Segment Open
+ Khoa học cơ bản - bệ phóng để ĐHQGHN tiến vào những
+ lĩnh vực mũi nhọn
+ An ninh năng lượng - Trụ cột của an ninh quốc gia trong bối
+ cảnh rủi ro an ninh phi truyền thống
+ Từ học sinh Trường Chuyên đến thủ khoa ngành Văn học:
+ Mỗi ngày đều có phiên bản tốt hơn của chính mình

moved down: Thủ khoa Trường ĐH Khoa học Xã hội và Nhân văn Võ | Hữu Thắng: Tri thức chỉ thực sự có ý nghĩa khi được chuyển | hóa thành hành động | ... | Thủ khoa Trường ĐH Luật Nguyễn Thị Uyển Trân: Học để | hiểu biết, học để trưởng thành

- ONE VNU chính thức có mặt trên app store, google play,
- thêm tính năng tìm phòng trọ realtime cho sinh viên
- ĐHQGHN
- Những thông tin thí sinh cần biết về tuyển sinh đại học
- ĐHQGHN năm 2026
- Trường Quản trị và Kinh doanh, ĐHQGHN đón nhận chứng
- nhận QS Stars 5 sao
Segment Closed
● **Exercise brief**
Output each line of the entries exactly, so that nothing is lost.

● **Result for this task**
+ Khoa học cơ bản - bệ phóng để ĐHQGHN tiến vào những
+ lĩnh vực mũi nhọn
+ An ninh năng lượng - Trụ cột của an ninh quốc gia trong bối
+ cảnh rủi ro an ninh phi truyền thống
+ Từ học sinh Trường Chuyên đến thủ khoa ngành Văn học:
+ Mỗi ngày đều có phiên bản tốt hơn của chính mình

moved down: Thủ khoa Trường ĐH Khoa học Xã hội và Nhân văn Võ | Hữu Thắng: Tri thức chỉ thực sự có ý nghĩa khi được chuyển | hóa thành hành động | ... | Thủ khoa Trường ĐH Luật Nguyễn Thị Uyển Trân: Học để | hiểu biết, học để trưởng thành

- ONE VNU chính thức có mặt trên app store, google play,
- thêm tính năng tìm phòng trọ realtime cho sinh viên
- ĐHQGHN
- Những thông tin thí sinh cần biết về tuyển sinh đại học
- ĐHQGHN năm 2026
- Trường Quản trị và Kinh doanh, ĐHQGHN đón nhận chứng
- nhận QS Stars 5 sao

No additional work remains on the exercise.